This game trades the beautiful aesthetics of America’s pastime for a glimpse into the future’s garish colors, metal architecture, and robotic athletes.

Where it falls in the series

While it’s based on an arcade from 1991, this game came out in 1994, a year after EA’s first crack at baseball, Tony La Russa Baseball. EA eventually settled on the Triple Play name for its simulation baseball series. These games all suck, and you can see my review of Triple Play 96 for the details.

Gripes

For robots and mechanically enhanced humans, these players don’t throw very fast. Pitches trudge slowly to the plate, curving any which way you please.
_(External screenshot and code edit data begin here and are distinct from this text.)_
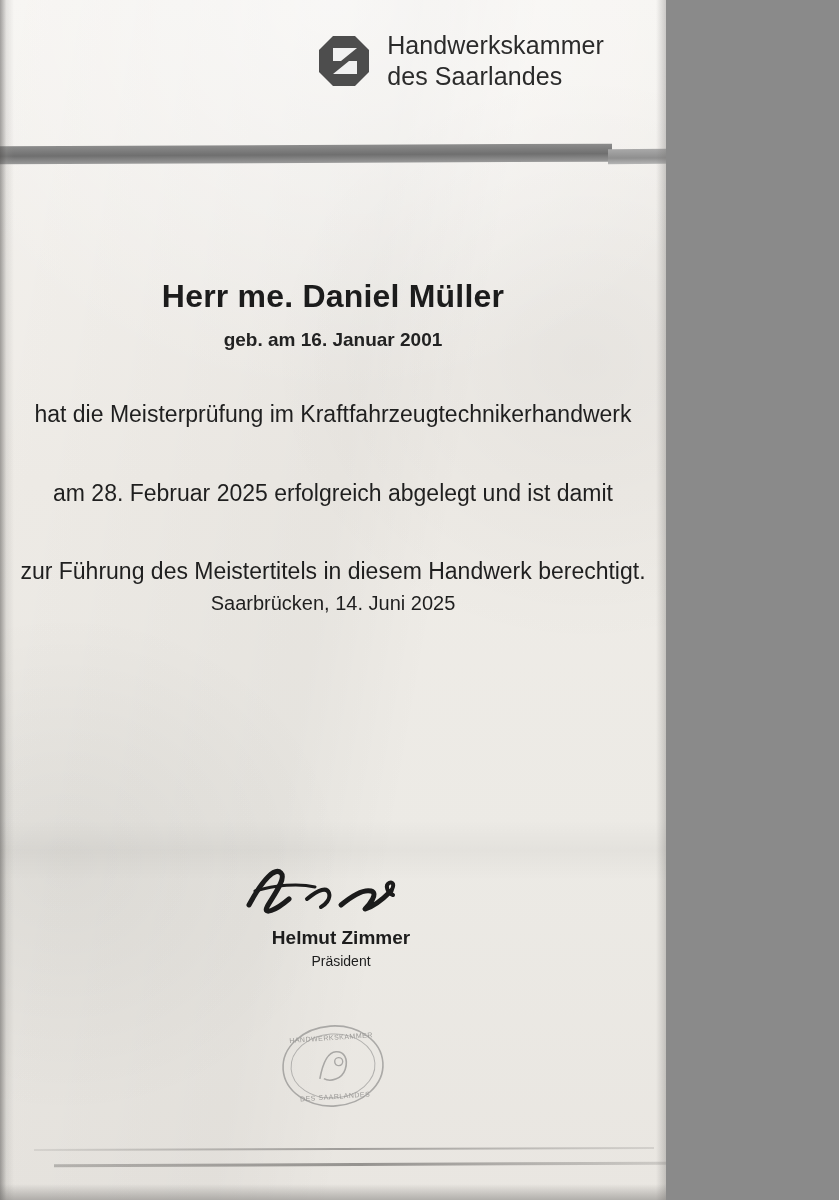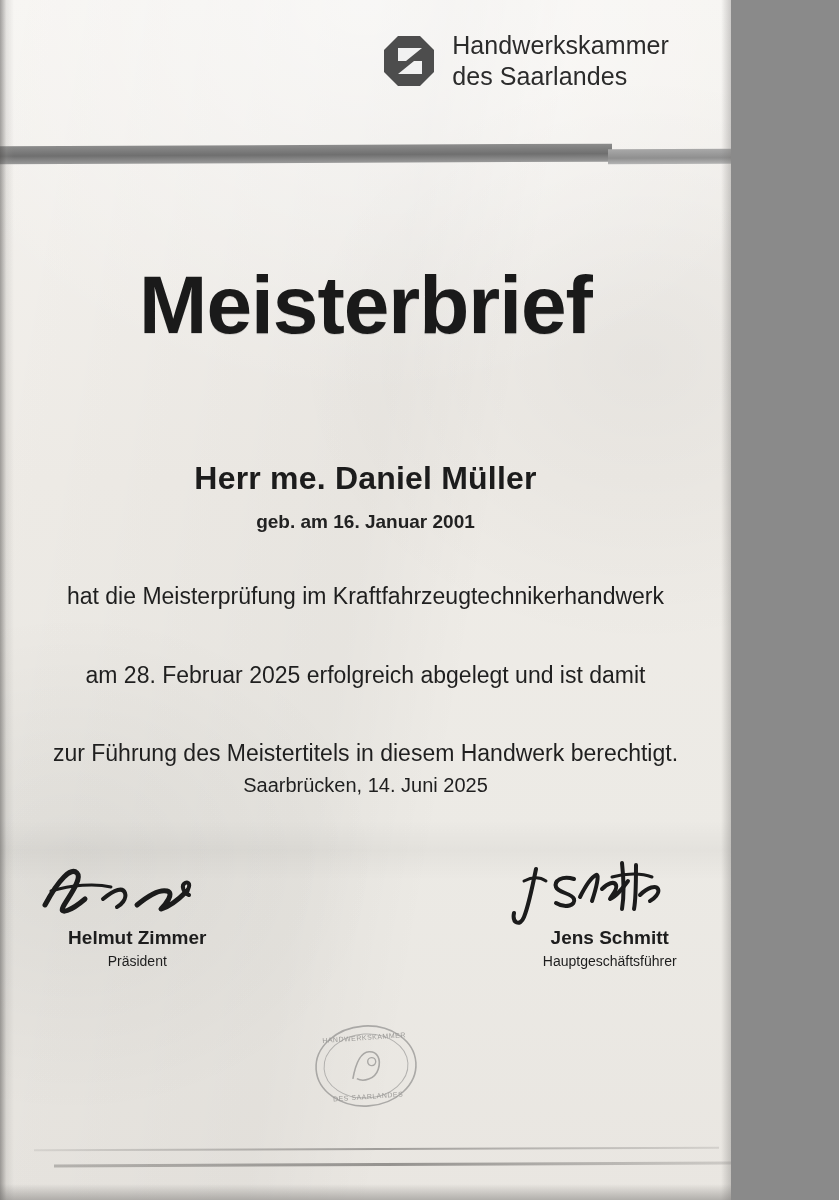"Handwerkskammer" .page { width: 731px -> 666px }
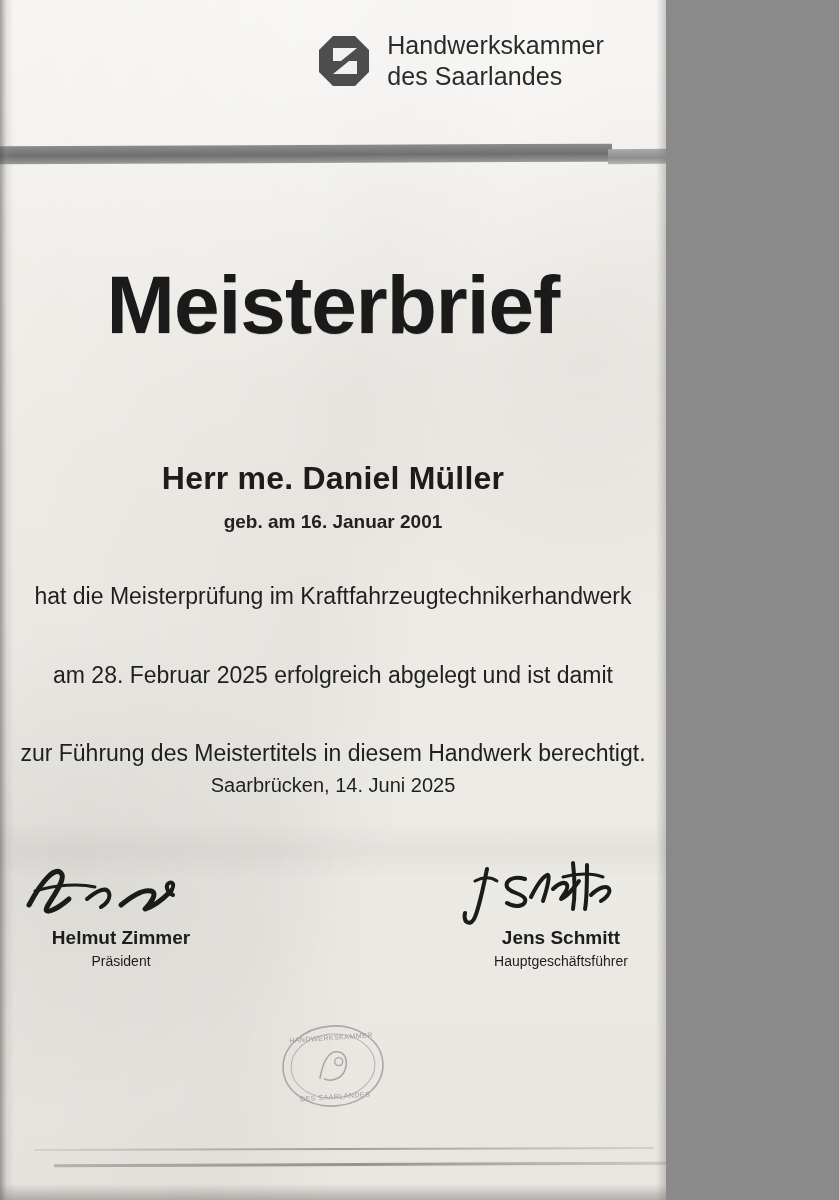"Meisterbrief" div.title { html: <div>Meisterbrief</div> -> none }
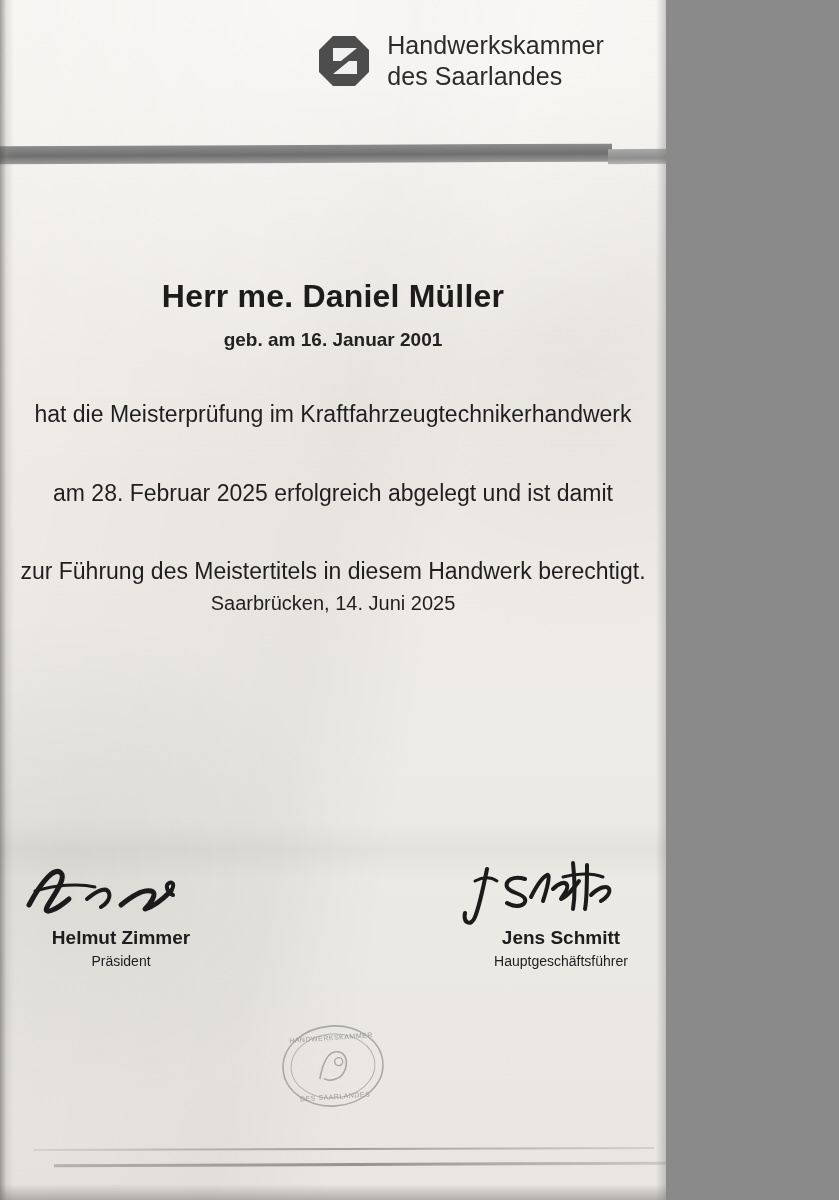"Jens Schmitt" div.sig-block { html: <div> <div> <svg> <g> <path></path> <path></path> <path></path> <path></path> <path></path> <path></path> <path></path> <path></path> <path></path> </g> </svg> </div> <div>Jens Schmitt</div> <div>Hauptgeschäftsführer</div> </div> -> none }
Batting is simple, but don’t swing too hard; you might lace one over the left-field wall, only for it to bounce off a metal structure and back onto the field, in time for a fielder to throw you out at second base.

Rip a liner just left of third base and it’s a foul ball, but pop it up behind the plate and it bounces off a supercomputer into foul ground, and that’s … a base hit? Even with how our minds will evolve by the year 2020, that doesn’t make much sense.
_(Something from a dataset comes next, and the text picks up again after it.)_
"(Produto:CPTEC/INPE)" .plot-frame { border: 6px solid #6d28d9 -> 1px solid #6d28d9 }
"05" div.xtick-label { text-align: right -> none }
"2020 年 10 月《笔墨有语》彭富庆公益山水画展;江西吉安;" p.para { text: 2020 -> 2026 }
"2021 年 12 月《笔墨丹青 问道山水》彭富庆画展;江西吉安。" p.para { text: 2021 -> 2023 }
Everything you do is scored in dollars. My team acquired 140 grand in five innings! I guess these players will make it rain at the robot nightclub, but who knows with inflation? $140,000 might only buy you a gin and robotonic.

Teams can use power-ups, and I don’t know what they do except add more colorful flashes to the scene. And the umpire adds “crackers” to the field as the game progresses, which explode like landmines if a player runs over them.

Under all this stupid nonsense is the same flawed gameplay that you get from all the other primitive baseball video games. In fact, it’s even worse, with braindead fielders, slow runners, and a zoomed-in view that makes the weird field design even more confusing.

Maybe this game seemed cool back in the day. For what it’s worth, my roommate saw me playing it and yelled, “Oh my god! I loved this game!” But I think it’s a case of game developers trying too hard and only entertaining themselves. Or maybe it’s some early 90s statement against steroids in baseball. Whatever the case, you can skip this one.